As a senior leader, your timetable is a lot lighter, but of course that doesn’t mean you aren’t extremely busy. However, you have that responsibility of organising that extra time most effectively to ensure that you can get the many jobs on your to-do list done. Unless you create some effective systems to do that, you are going to start dropping the ball somewhere, and that can have some potentially awkward consequences.

The further grenade, of course, as exemplified in the now ubiquitous SLT interview ‘in tray’ task, is that stuff will just crop up during the day you hadn’t planned for, laying waste to your best laid plans.
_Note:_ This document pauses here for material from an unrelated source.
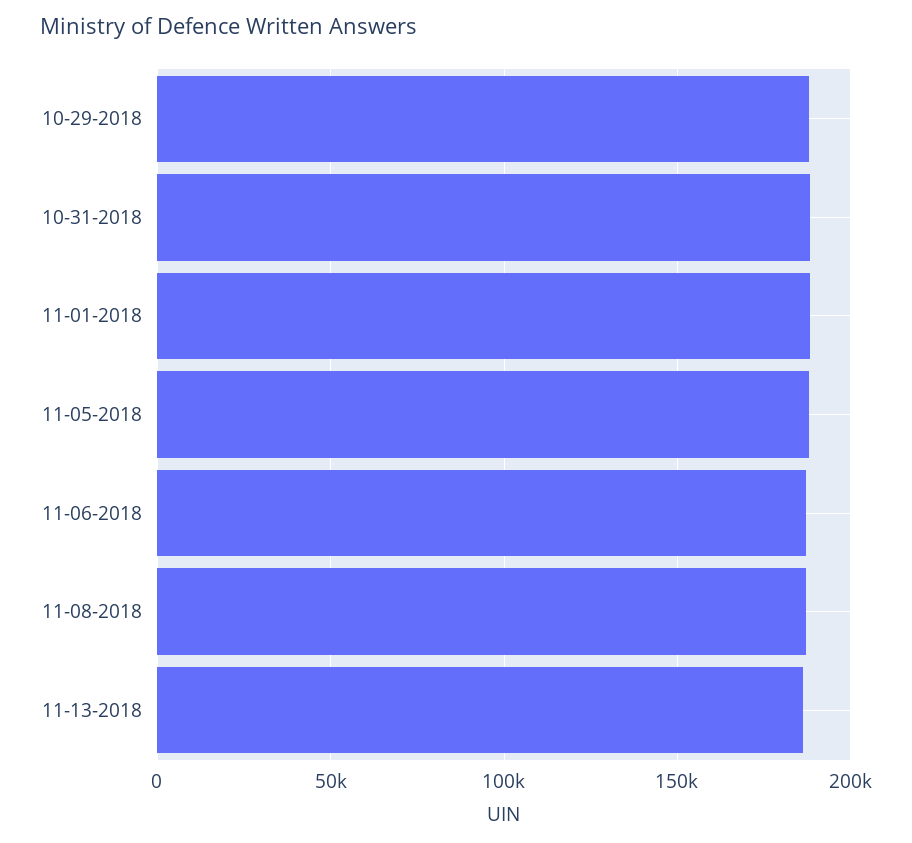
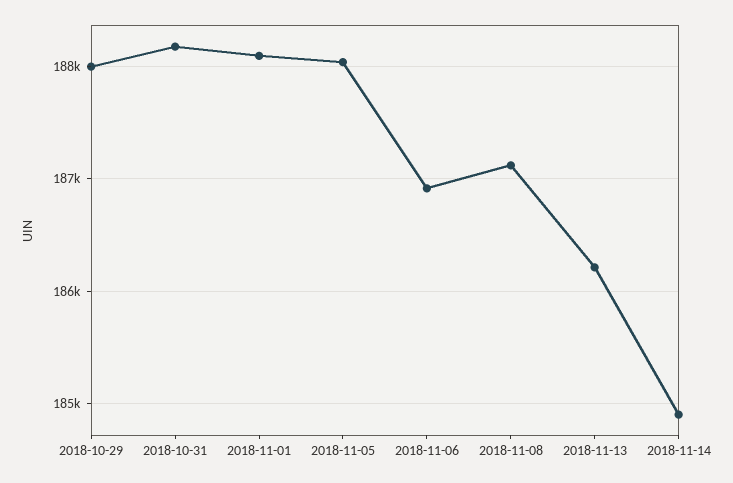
2018-11-14: none -> 184900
For example, on Friday afternoon a random walk of the corridor ended with me having to do an emergency cover, detonating my plans to conduct some lesson visits as I try to see each teacher in the school at least twice before the end of the academic year!
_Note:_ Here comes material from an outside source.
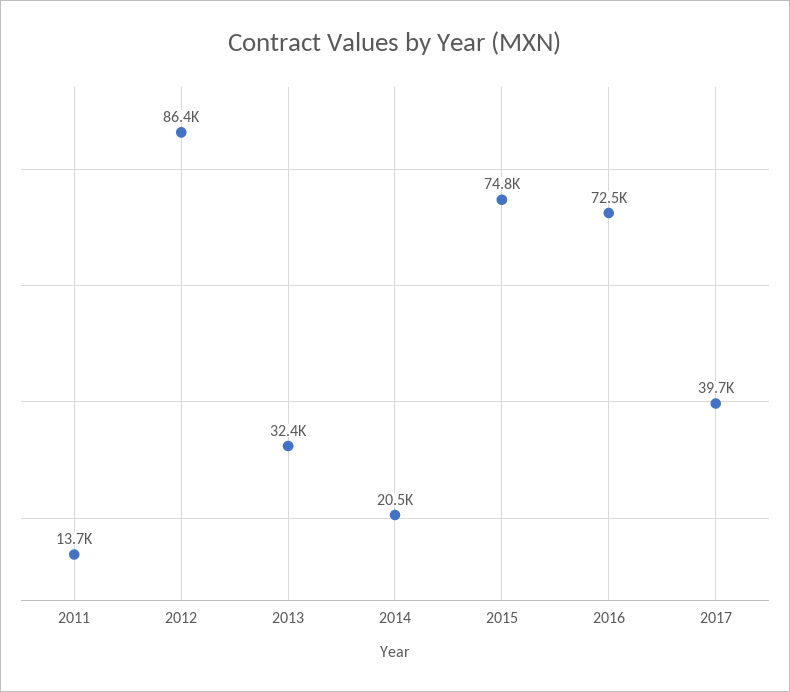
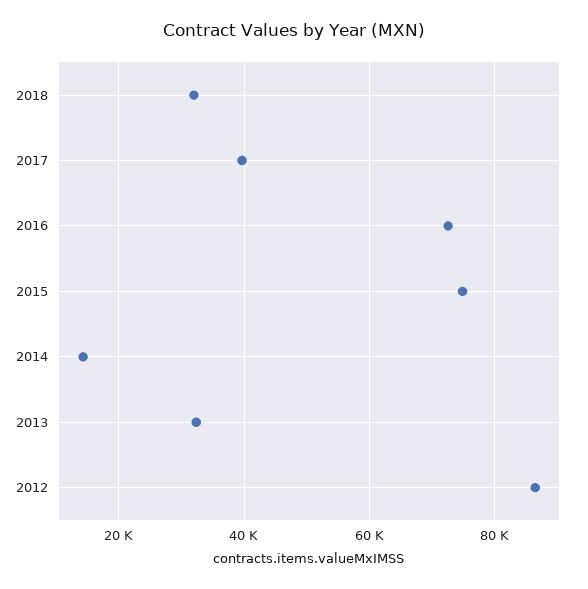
2011: 13700 -> none
2014: 20500 -> 14000
2018: none -> 32000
My first go round on SLT, I did not feel I ever really got to grips with a system for organising myself. I’d always been pretty good at keeping to deadlines and getting things done without need for a system in my previous roles, so didn’t really take this aspect of the role as seriously as I should have done (probably some youthful arrogance in there as well, I’d suggest). But this meant I’d make mistakes like book a meeting at the same time as I had an On Call slot, for example. Ultimately, not good enough. This time around, I’m clear I’ve got to be much more on top of this aspect of my ‘game’.

These are some of the things I’m trying to do to make sure my levels of self-organisation are as strong as they can be:

· I’ve created a Trello account to start listing my jobs that I’ve got to do with deadlines. This is helping me to think through the stages of a task.

· I’ve started creating a weekly self-agenda, just mapping out my week so I know where I’m meant to be at any one time, so I can work out what time I have left over to get my various jobs done.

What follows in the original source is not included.